DESCRIPTION OF THE TASK: All records below are to be transcribed exactly, with every picture left out.

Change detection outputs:

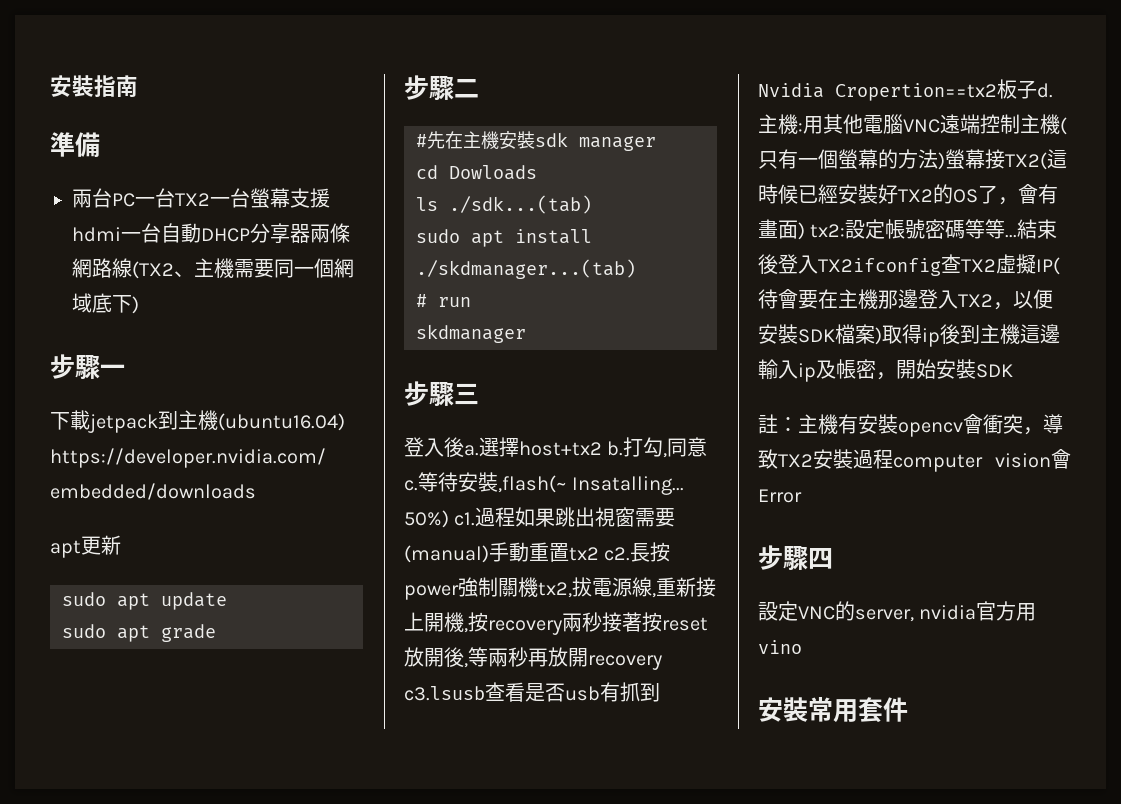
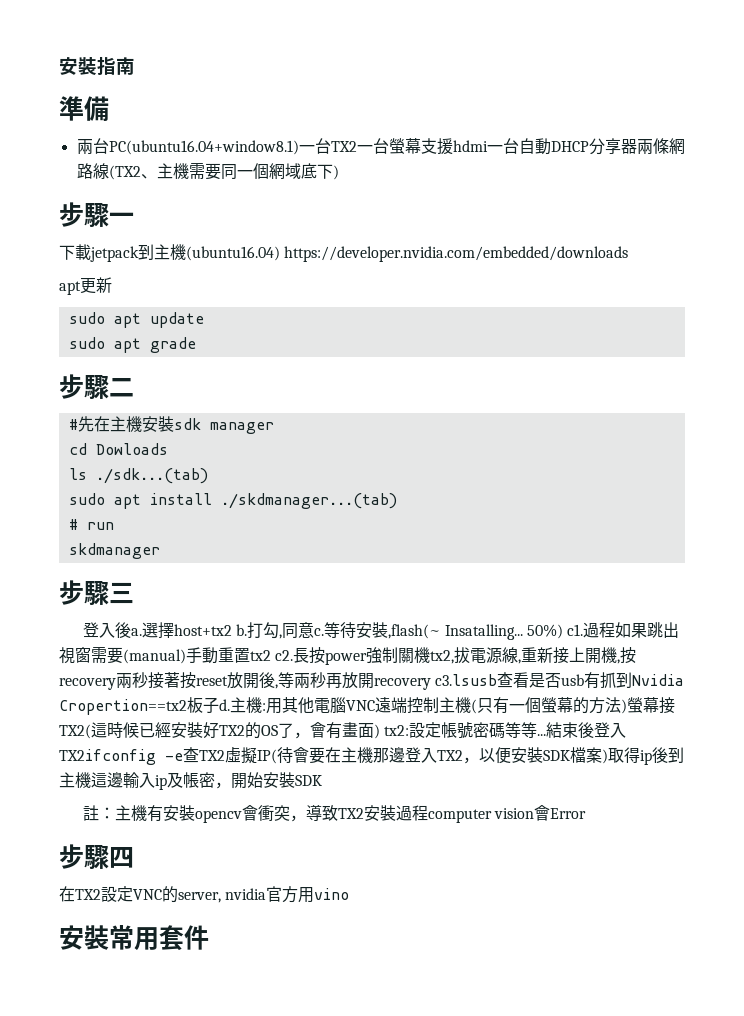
[112,193,135,207] PC -> [108,140,299,155] PC(ubuntu16.04+window8.1)
(941, 267) none -> [165,753,183,761] -e
(833, 558) none -> [59,886,101,902] 在TX2

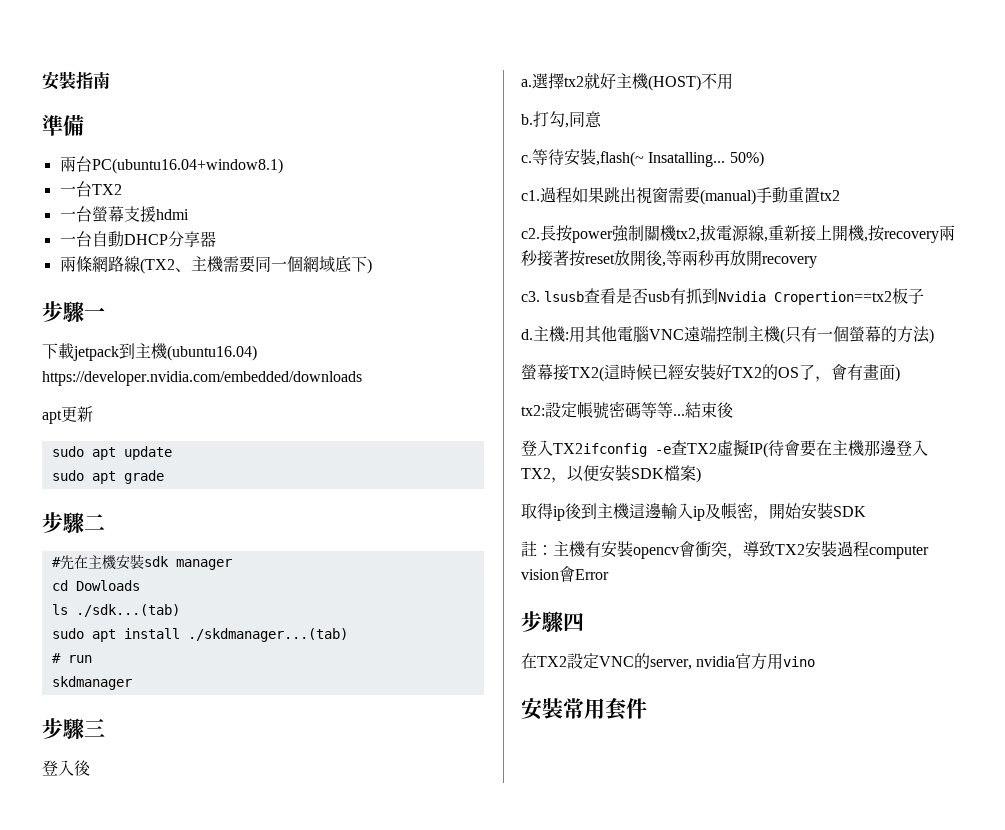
(299, 147) none -> (283, 166) //
(357, 146) none -> (122, 189) //
(488, 146) none -> (189, 214) //
(637, 146) none -> (216, 239) //
(131, 630) none -> (91, 768) //
[173,624,232,636] host+tx2 -> [564,73,733,91] tx2就好主機(HOST)不用 //
(315, 630) none -> (602, 119) //
(563, 631) none -> (764, 159) //
(271, 655) none -> (840, 195) //
[435,674,498,686] c3.lsusb -> [521,291,585,302] // c3. lsusb
(219, 705) none -> (925, 296) //
(627, 706) none -> (934, 336) //
(380, 731) none -> (900, 374) //
(595, 730) none -> (734, 410) //
(608, 756) none -> (701, 475) //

FINISHED TASK:
[112,193,135,207] PC -> [108,140,299,155] PC(ubuntu16.04+window8.1)
(941, 267) none -> [165,753,183,761] -e
(833, 558) none -> [59,886,101,902] 在TX2

(299, 147) none -> (283, 166) //
(357, 146) none -> (122, 189) //
(488, 146) none -> (189, 214) //
(637, 146) none -> (216, 239) //
(131, 630) none -> (91, 768) //
[173,624,232,636] host+tx2 -> [564,73,733,91] tx2就好主機(HOST)不用 //
(315, 630) none -> (602, 119) //
(563, 631) none -> (764, 159) //
(271, 655) none -> (840, 195) //
[435,674,498,686] c3.lsusb -> [521,291,585,302] // c3. lsusb
(219, 705) none -> (925, 296) //
(627, 706) none -> (934, 336) //
(380, 731) none -> (900, 374) //
(595, 730) none -> (734, 410) //
(608, 756) none -> (701, 475) //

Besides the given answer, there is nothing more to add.